▶ Required work
Would you repeat the listing exactly but omit every picture?

▶ Extracted data
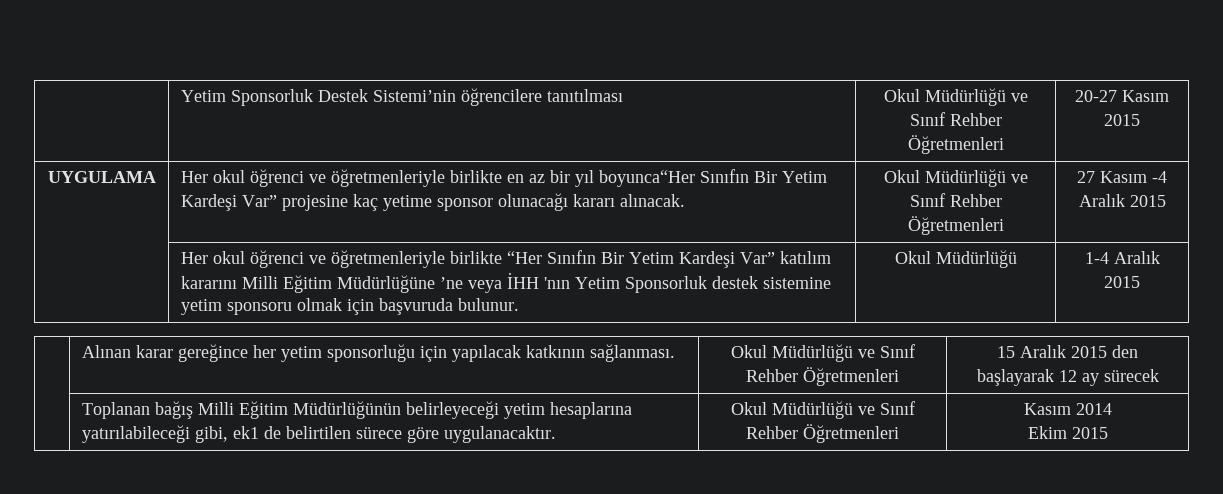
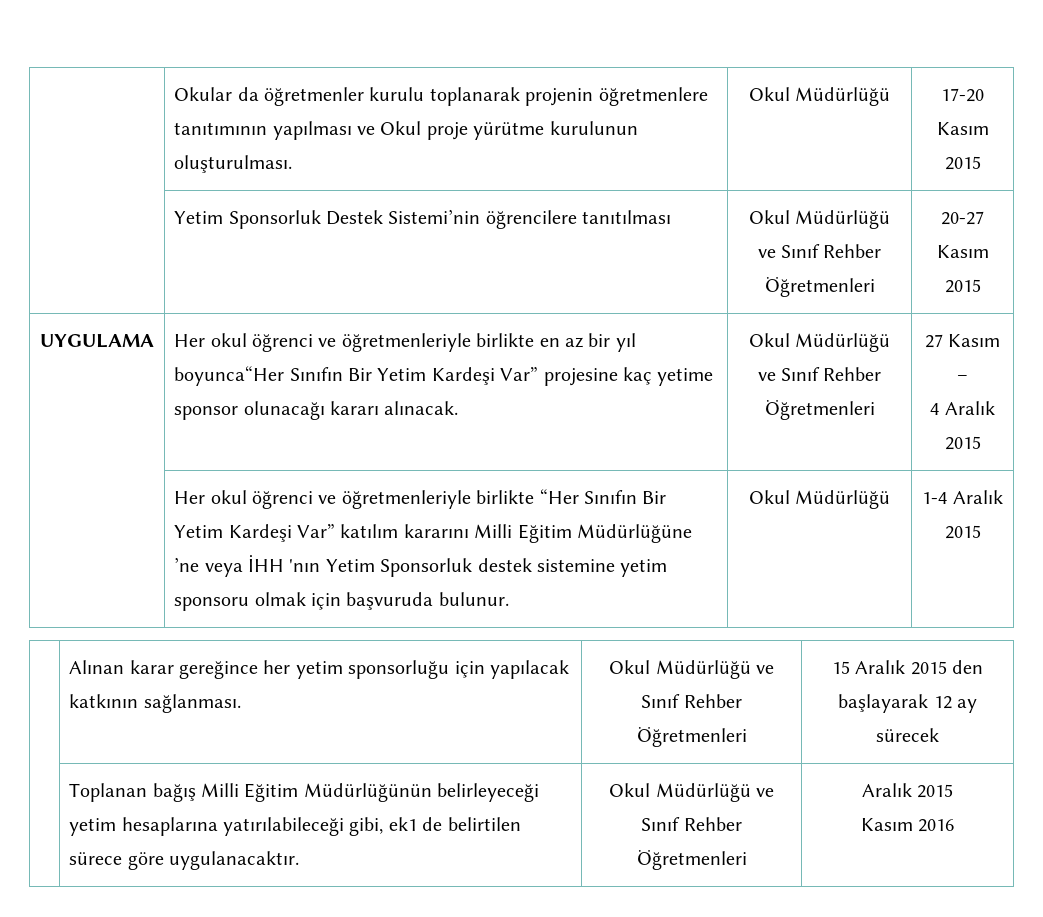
+ | Okular da öğretmenler kurulu toplanarak projenin öğretmenlere tanıtımının yapılması ve Okul proje yürütme kurulunun oluşturulması. | Okul Müdürlüğü | 17-20 Kasım 2015
- UYGULAMA | Her okul öğrenci ve öğretmenleriyle birlikte en az bir yıl boyunca“Her Sınıfın Bir Yetim Kardeşi Var” projesine kaç yetime sponsor olunacağı kararı alınacak. | Okul Müdürlüğü ve Sınıf Rehber Öğretmenleri | 27 Kasım -4 Aralık 2015
+ UYGULAMA | Her okul öğrenci ve öğretmenleriyle birlikte en az bir yıl boyunca“Her Sınıfın Bir Yetim Kardeşi Var” projesine kaç yetime sponsor olunacağı kararı alınacak. | Okul Müdürlüğü ve Sınıf Rehber Öğretmenleri | 27 Kasım –
+ 4 Aralık 2015
- | Toplanan bağış Milli Eğitim Müdürlüğünün belirleyeceği yetim hesaplarına yatırılabileceği gibi, ek1 de belirtilen sürece göre uygulanacaktır. | Okul Müdürlüğü ve Sınıf Rehber Öğretmenleri | Kasım 2014
- Ekim 2015
+ | Toplanan bağış Milli Eğitim Müdürlüğünün belirleyeceği yetim hesaplarına yatırılabileceği gibi, ek1 de belirtilen sürece göre uygulanacaktır. | Okul Müdürlüğü ve Sınıf Rehber Öğretmenleri | Aralık 2015
+ Kasım 2016

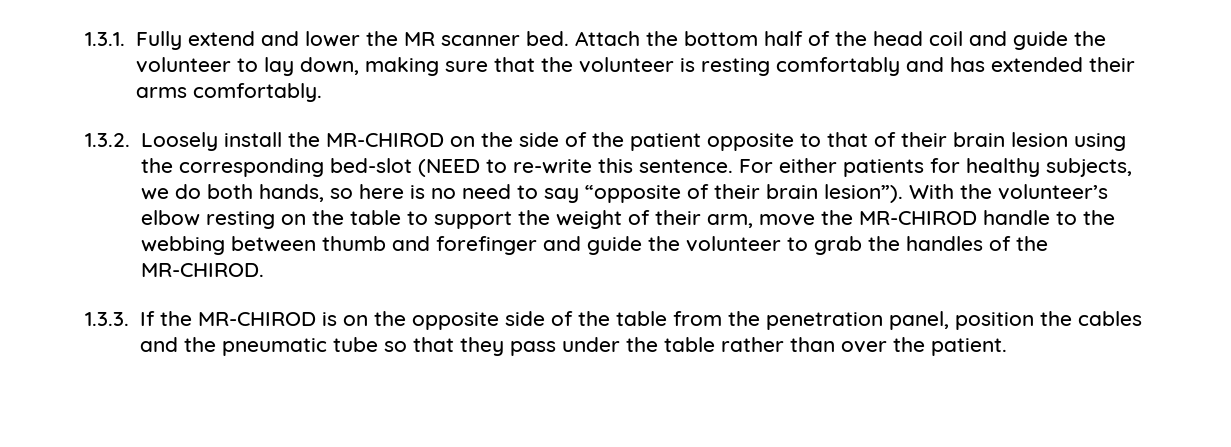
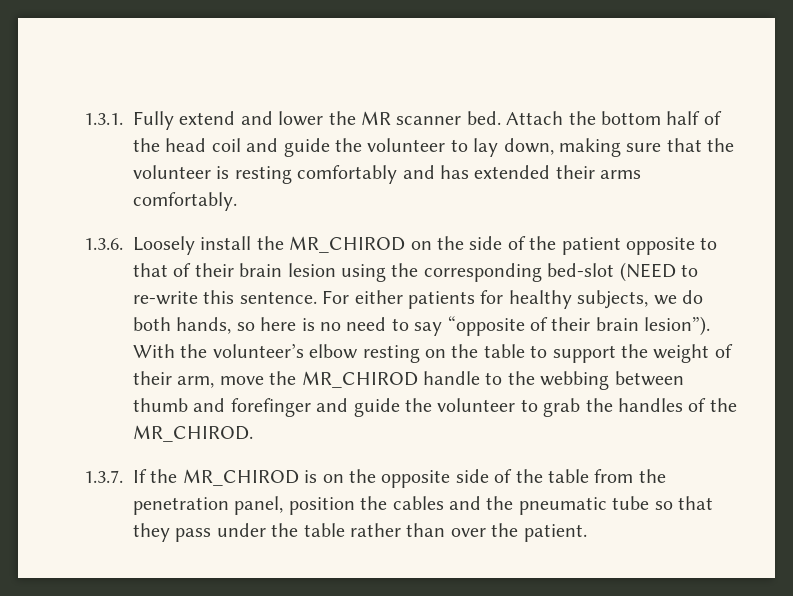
- 1.3.2. Loosely install the MR-CHIROD on the side of the patient opposite to that of their brain lesion using the corresponding bed-slot (NEED to re-write this sentence.
+ 1.3.6. Loosely install the MR_CHIROD on the side of the patient opposite to that of their brain lesion using the corresponding bed-slot (NEED to re-write this sentence.
- With the volunteer’s elbow resting on the table to support the weight of their arm, move the MR-CHIROD handle to the webbing between thumb and forefinger and guide the volunteer to grab the handles of the MR-CHIROD.
- 1.3.3. If the MR-CHIROD is on the opposite side of the table from the penetration panel, position the cables and the pneumatic tube so that they pass under the table rather than over the patient.
+ With the volunteer’s elbow resting on the table to support the weight of their arm, move the MR_CHIROD handle to the webbing between thumb and forefinger and guide the volunteer to grab the handles of the MR_CHIROD.
+ 1.3.7. If the MR_CHIROD is on the opposite side of the table from the penetration panel, position the cables and the pneumatic tube so that they pass under the table rather than over the patient.

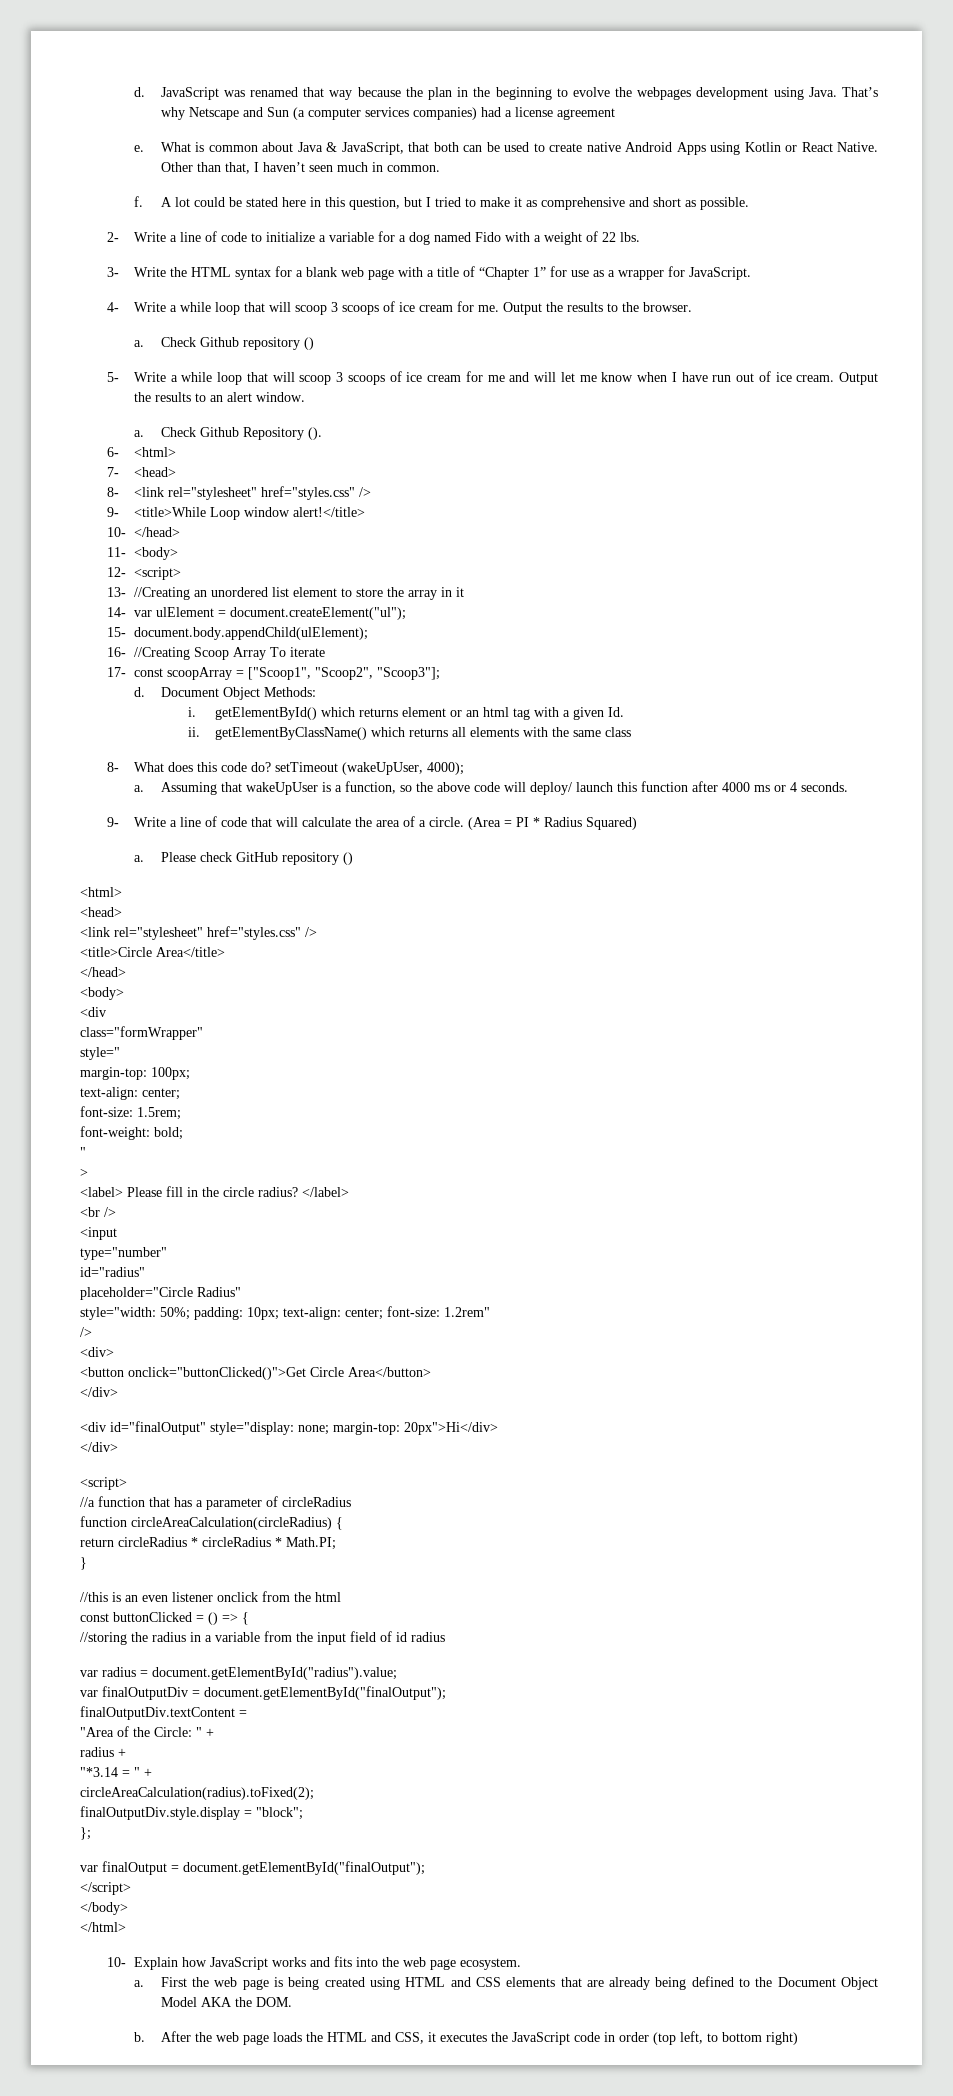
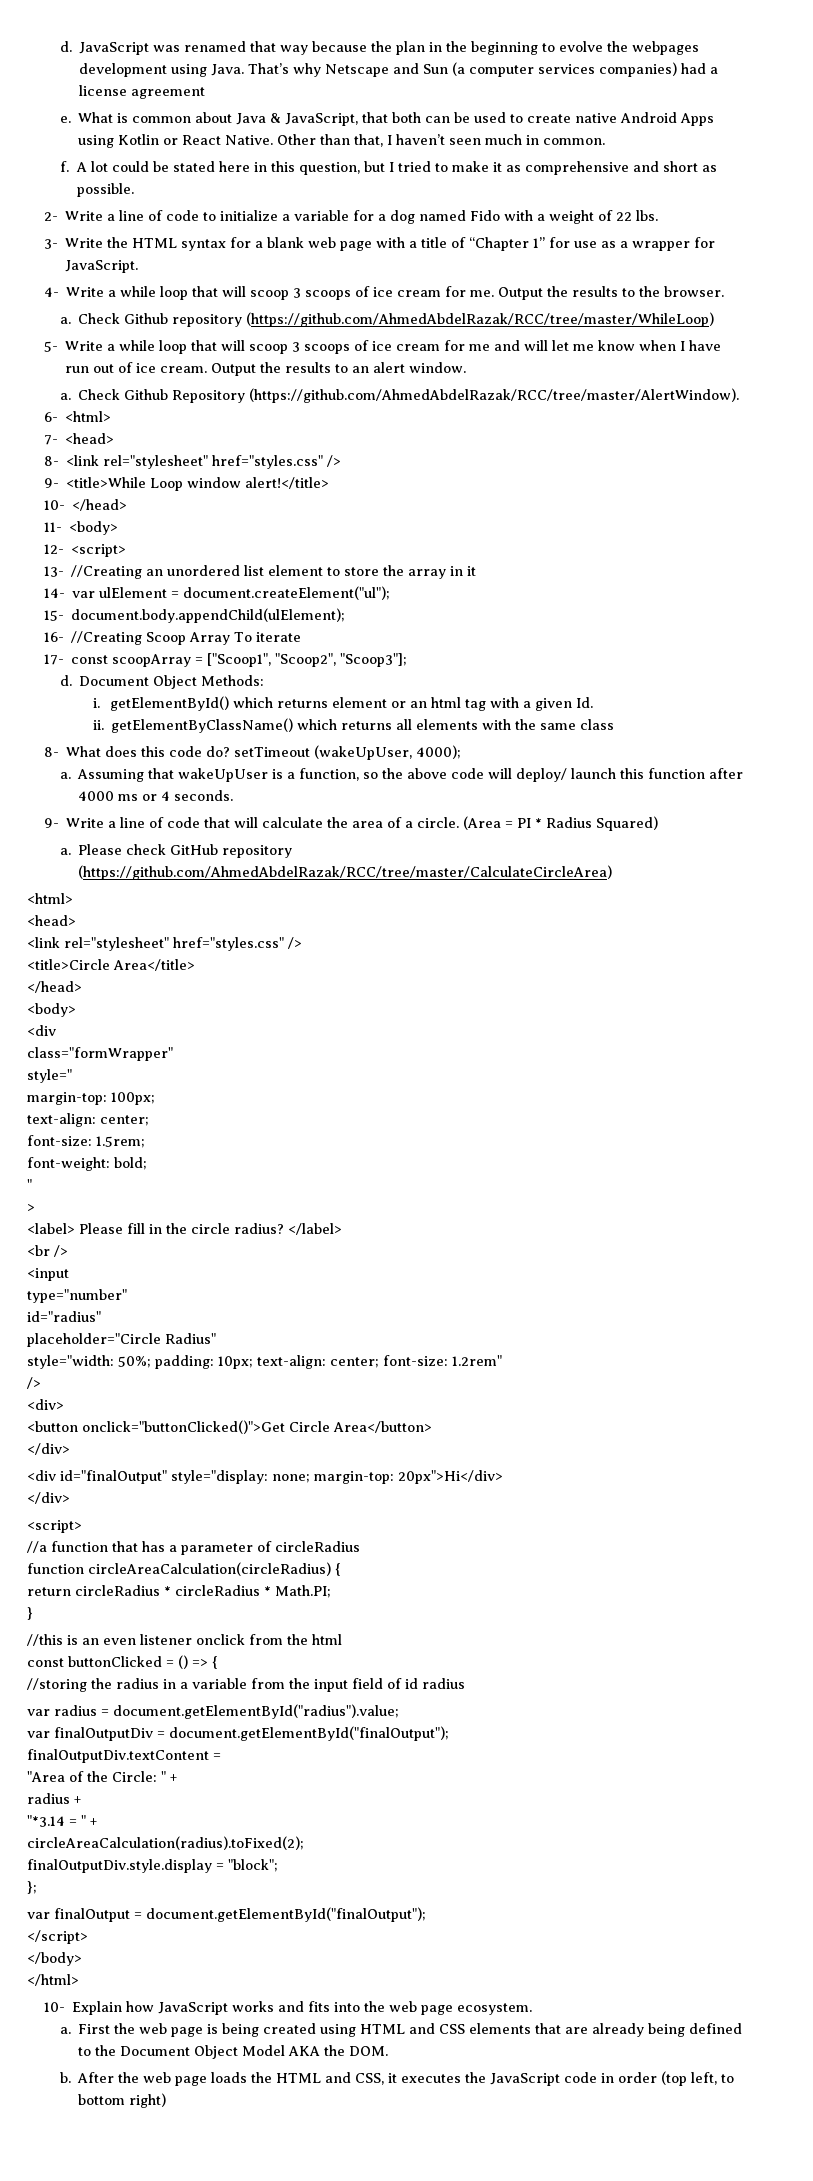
- Check Github repository ()
+ Check Github repository (https://github.com/AhmedAbdelRazak/RCC/tree/master/WhileLoop)
- Check Github Repository ().
+ Check Github Repository (https://github.com/AhmedAbdelRazak/RCC/tree/master/AlertWindow).
- Please check GitHub repository ()
+ Please check GitHub repository (https://github.com/AhmedAbdelRazak/RCC/tree/master/CalculateCircleArea)

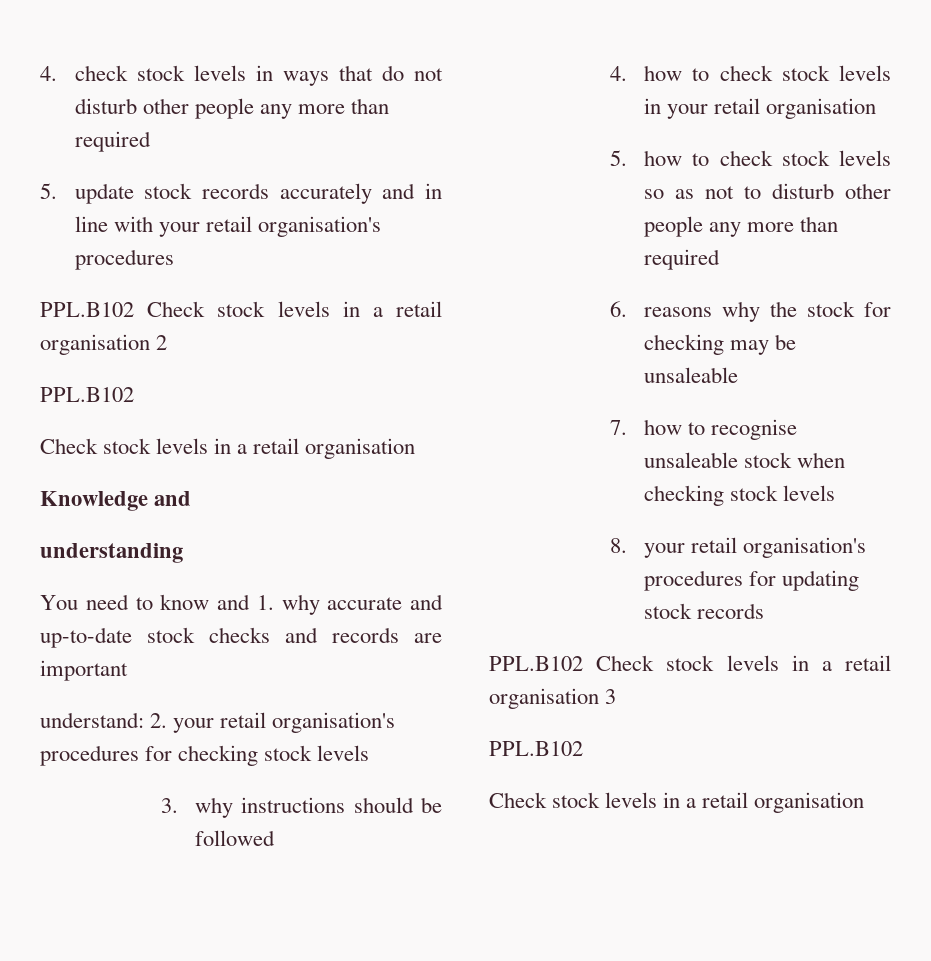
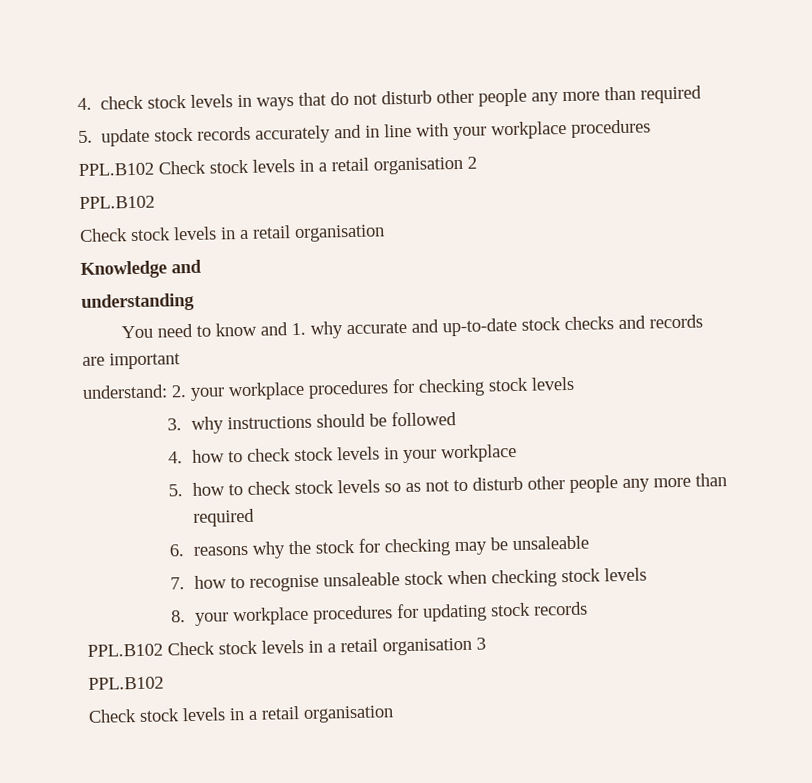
- 5. update stock records accurately and in line with your retail organisation's procedures
+ 5. update stock records accurately and in line with your workplace procedures
- understand: 2. your retail organisation's procedures for checking stock levels
+ understand: 2. your workplace procedures for checking stock levels
- 4. how to check stock levels in your retail organisation
+ 4. how to check stock levels in your workplace
- 8. your retail organisation's procedures for updating stock records
+ 8. your workplace procedures for updating stock records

▶ Answer area
+ | Okular da öğretmenler kurulu toplanarak projenin öğretmenlere tanıtımının yapılması ve Okul proje yürütme kurulunun oluşturulması. | Okul Müdürlüğü | 17-20 Kasım 2015
- UYGULAMA | Her okul öğrenci ve öğretmenleriyle birlikte en az bir yıl boyunca“Her Sınıfın Bir Yetim Kardeşi Var” projesine kaç yetime sponsor olunacağı kararı alınacak. | Okul Müdürlüğü ve Sınıf Rehber Öğretmenleri | 27 Kasım -4 Aralık 2015
+ UYGULAMA | Her okul öğrenci ve öğretmenleriyle birlikte en az bir yıl boyunca“Her Sınıfın Bir Yetim Kardeşi Var” projesine kaç yetime sponsor olunacağı kararı alınacak. | Okul Müdürlüğü ve Sınıf Rehber Öğretmenleri | 27 Kasım –
+ 4 Aralık 2015
- | Toplanan bağış Milli Eğitim Müdürlüğünün belirleyeceği yetim hesaplarına yatırılabileceği gibi, ek1 de belirtilen sürece göre uygulanacaktır. | Okul Müdürlüğü ve Sınıf Rehber Öğretmenleri | Kasım 2014
- Ekim 2015
+ | Toplanan bağış Milli Eğitim Müdürlüğünün belirleyeceği yetim hesaplarına yatırılabileceği gibi, ek1 de belirtilen sürece göre uygulanacaktır. | Okul Müdürlüğü ve Sınıf Rehber Öğretmenleri | Aralık 2015
+ Kasım 2016

- 1.3.2. Loosely install the MR-CHIROD on the side of the patient opposite to that of their brain lesion using the corresponding bed-slot (NEED to re-write this sentence.
+ 1.3.6. Loosely install the MR_CHIROD on the side of the patient opposite to that of their brain lesion using the corresponding bed-slot (NEED to re-write this sentence.
- With the volunteer’s elbow resting on the table to support the weight of their arm, move the MR-CHIROD handle to the webbing between thumb and forefinger and guide the volunteer to grab the handles of the MR-CHIROD.
- 1.3.3. If the MR-CHIROD is on the opposite side of the table from the penetration panel, position the cables and the pneumatic tube so that they pass under the table rather than over the patient.
+ With the volunteer’s elbow resting on the table to support the weight of their arm, move the MR_CHIROD handle to the webbing between thumb and forefinger and guide the volunteer to grab the handles of the MR_CHIROD.
+ 1.3.7. If the MR_CHIROD is on the opposite side of the table from the penetration panel, position the cables and the pneumatic tube so that they pass under the table rather than over the patient.

- Check Github repository ()
+ Check Github repository (https://github.com/AhmedAbdelRazak/RCC/tree/master/WhileLoop)
- Check Github Repository ().
+ Check Github Repository (https://github.com/AhmedAbdelRazak/RCC/tree/master/AlertWindow).
- Please check GitHub repository ()
+ Please check GitHub repository (https://github.com/AhmedAbdelRazak/RCC/tree/master/CalculateCircleArea)

- 5. update stock records accurately and in line with your retail organisation's procedures
+ 5. update stock records accurately and in line with your workplace procedures
- understand: 2. your retail organisation's procedures for checking stock levels
+ understand: 2. your workplace procedures for checking stock levels
- 4. how to check stock levels in your retail organisation
+ 4. how to check stock levels in your workplace
- 8. your retail organisation's procedures for updating stock records
+ 8. your workplace procedures for updating stock records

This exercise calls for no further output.